Start of MATERIAL PROVIDED

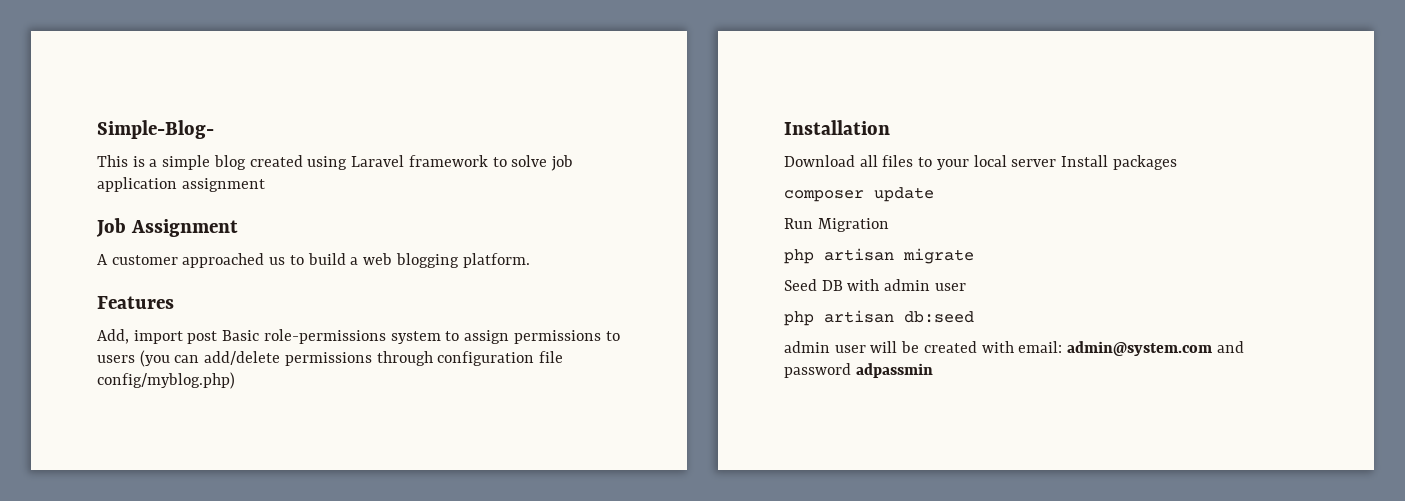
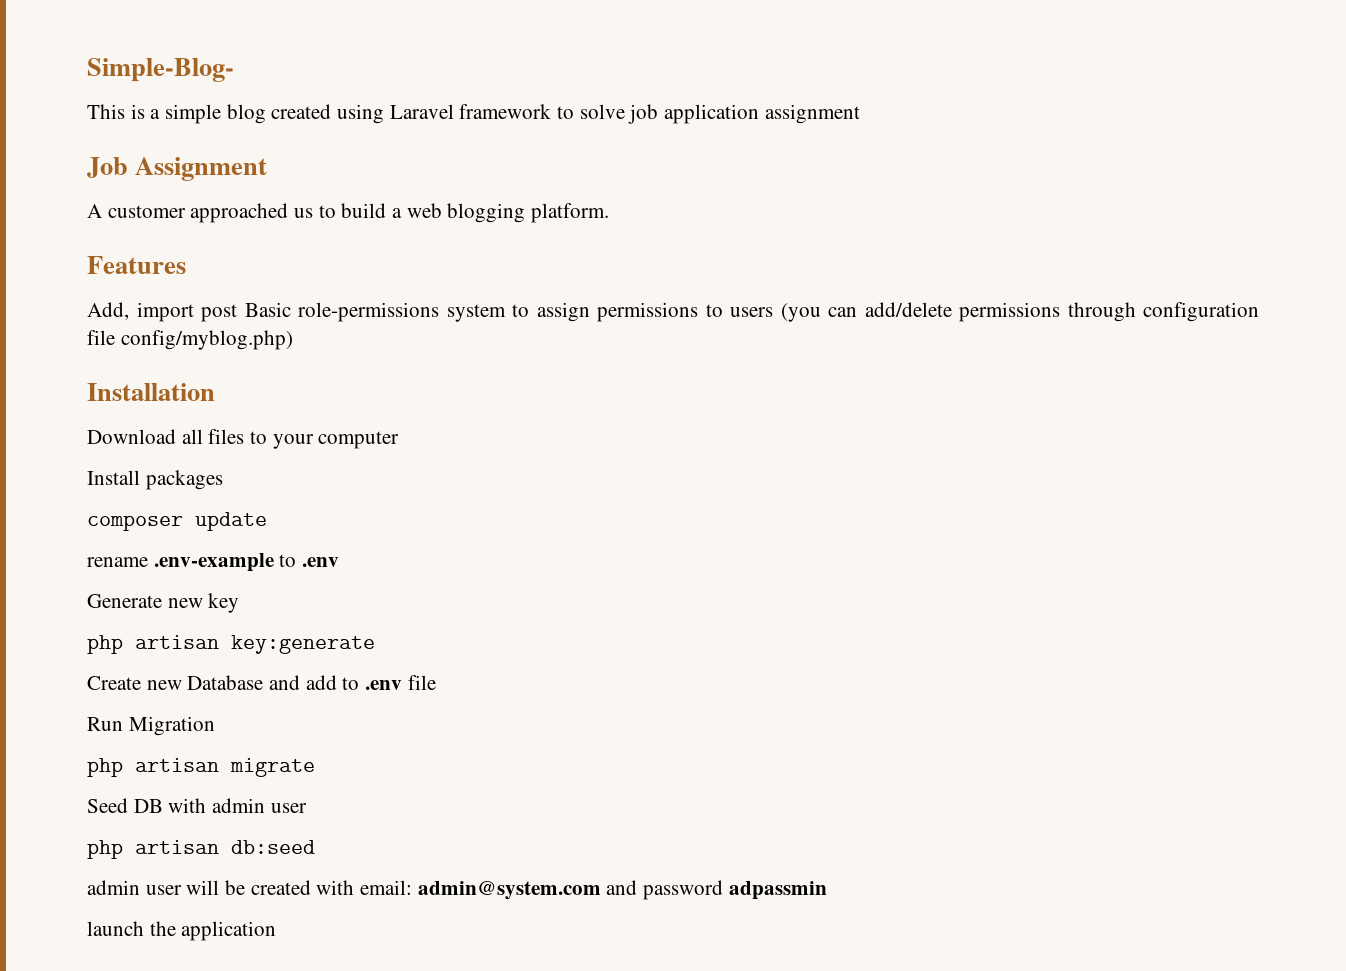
[973,155,1057,167] local server -> [318,431,400,449] computer //
(934, 194) none -> [87,553,340,572] [87,593,240,613] [87,635,375,654] [87,675,436,690] // rename .env-example to .env // Generate new key // php artisan key:generate // Create new Database and add to .env file
(933, 370) none -> [87,921,277,941] // launch the application

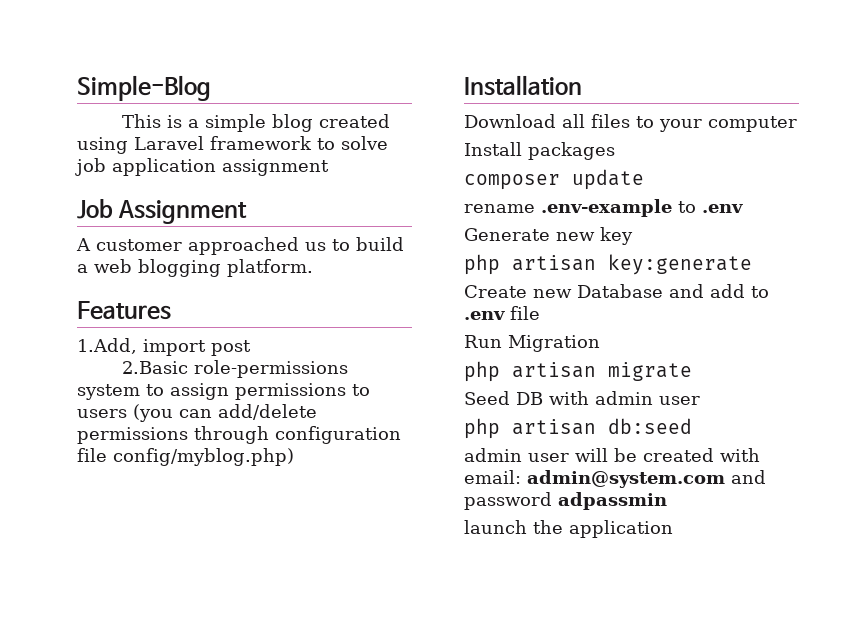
[87,58,234,82] Simple-Blog- -> [77,75,211,101] Simple-Blog
[87,302,129,320] Add, -> [77,338,137,354] 1.Add,
[244,302,291,317] Basic -> [122,361,189,374] // 2.Basic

End of MATERIAL PROVIDED

ACTIVITY:
Return, exactly as they stand, all of the lines above, but not the pictures.

OUTPUT:
[973,155,1057,167] local server -> [318,431,400,449] computer //
(934, 194) none -> [87,553,340,572] [87,593,240,613] [87,635,375,654] [87,675,436,690] // rename .env-example to .env // Generate new key // php artisan key:generate // Create new Database and add to .env file
(933, 370) none -> [87,921,277,941] // launch the application

[87,58,234,82] Simple-Blog- -> [77,75,211,101] Simple-Blog
[87,302,129,320] Add, -> [77,338,137,354] 1.Add,
[244,302,291,317] Basic -> [122,361,189,374] // 2.Basic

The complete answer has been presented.